The declining insurance volumes led to an 8.1-per-cent drop in premiums and fees earned by CMCH on new mortgage insurance written in the first quarter, but the agency posted a 2.4-per-cent increase in premiums and fees earned on its entire insurance portfolio.

CMHC reported its total revenue soared in the first quarter to $2.25-billion from $1.2-billion last year, while profit climbed to $370-million from $313-million.

Most of the increase in revenue is due to the federal government’s rapid expansion to assisted housing programs under the National Housing Strategy, which is aimed at expanding affordable and assisted housing programs in communities across the country. The Trudeau government announced new federal investments of $11.2-billion over 11 years in its 2017 budget, on top of other spending under the strategy.

CHMC is delivering much of the spending under the program, but the money is passing through the agency and is not revenue it is earning from business activity.
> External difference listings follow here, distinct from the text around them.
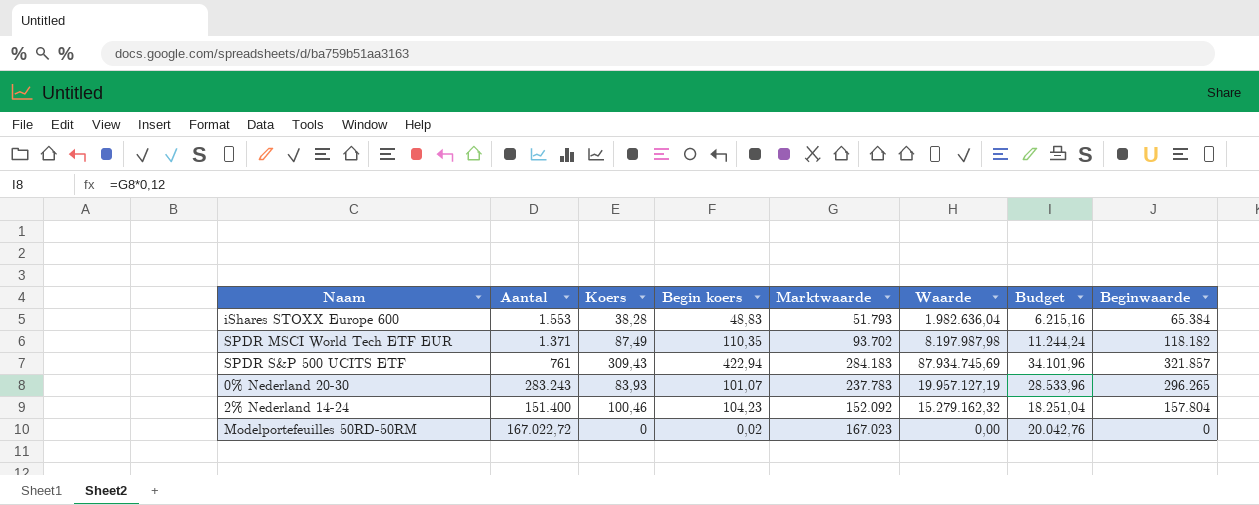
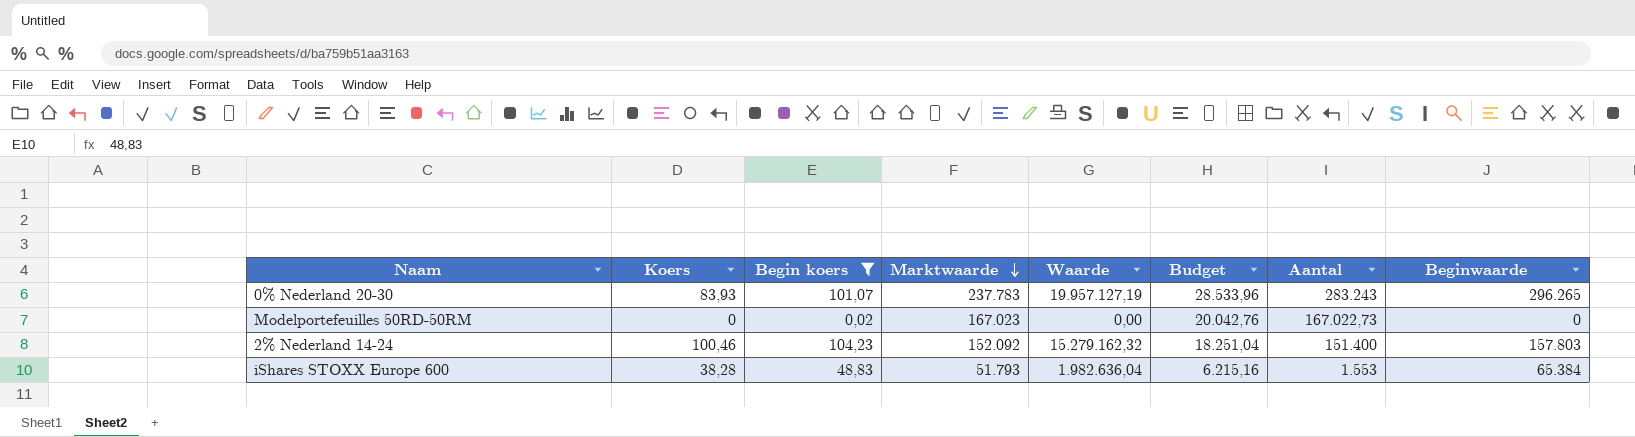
filter: none -> Begin koers <= 104,23
row order: none -> Marktwaarde descending
column Aantal | position: 2 -> 7
Modelportefeuilles 50RD-50RM | Aantal: 167.022,72 -> 167.022,73
2% Nederland 14-24 | Beginwaarde: 157.804 -> 157.803

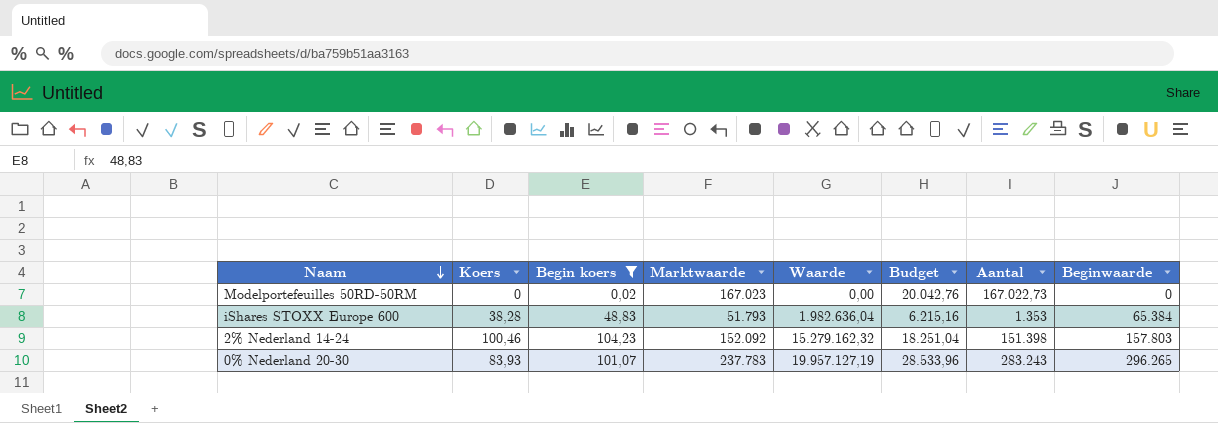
row order: Marktwaarde descending -> Naam descending
iShares STOXX Europe 600 | Aantal: 1.553 -> 1.353
2% Nederland 14-24 | Aantal: 151.400 -> 151.398

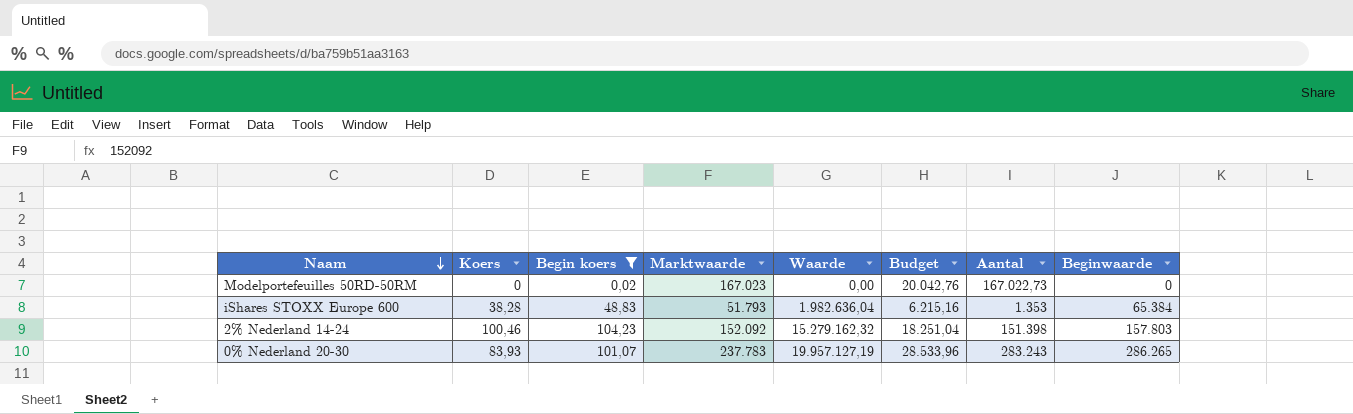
0% Nederland 20-30 | Beginwaarde: 296.265 -> 286.265

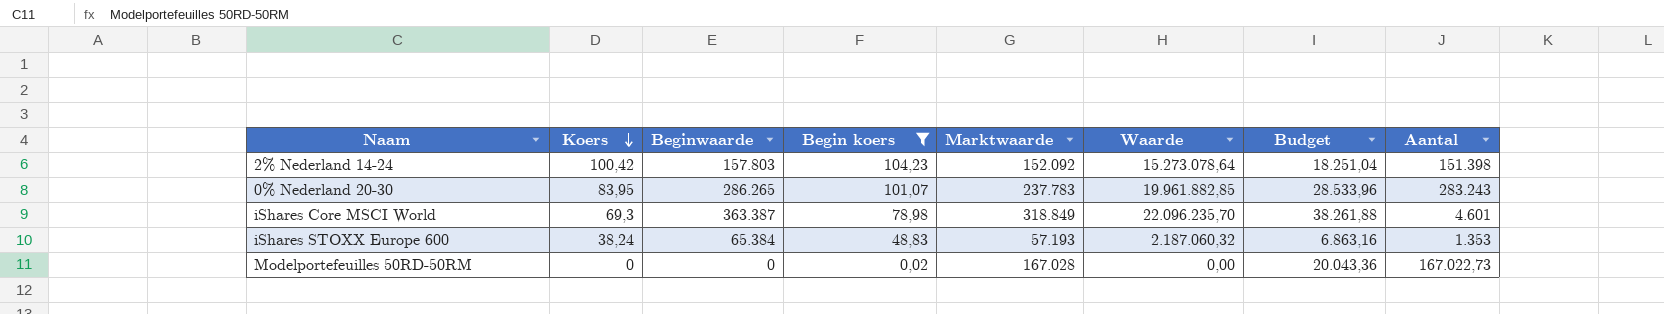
row order: Naam descending -> Koers descending
column Beginwaarde | position: 8 -> 3
2% Nederland 14-24 | Koers: 100,46 -> 100,42
2% Nederland 14-24 | Waarde: 15.279.162,32 -> 15.273.078,64
0% Nederland 20-30 | Koers: 83,93 -> 83,95
0% Nederland 20-30 | Waarde: 19.957.127,19 -> 19.961.882,85
row iShares Core MSCI World: none -> 69,3 | 363.387 | 78,98 | 318.849 | 22.096.235,70 | 38.261,88 | 4.601
iShares STOXX Europe 600 | Koers: 38,28 -> 38,24
iShares STOXX Europe 600 | Marktwaarde: 51.793 -> 57.193
iShares STOXX Europe 600 | Waarde: 1.982.636,04 -> 2.187.060,32
iShares STOXX Europe 600 | Budget: 6.215,16 -> 6.863,16
Modelportefeuilles 50RD-50RM | Marktwaarde: 167.023 -> 167.028
Modelportefeuilles 50RD-50RM | Budget: 20.042,76 -> 20.043,36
CHMC chief financial officer Wojo Zielonka said the organization still anticipates that mortgage insurance will account for a majority of its business going forward.

“As the national housing strategy rolls out, that is going to become more important as an activity, but in terms of relative size it is still going to be smaller than our insurance activity,” he said.

CMHC has historically kept all the income it has earned as capital for its operations, but will start paying a dividend this year, reporting Tuesday it will transfer $145-million to federal government. Mr. Zielonka said CHMC also expects to declare a further one-time special dividend this year of excess capital.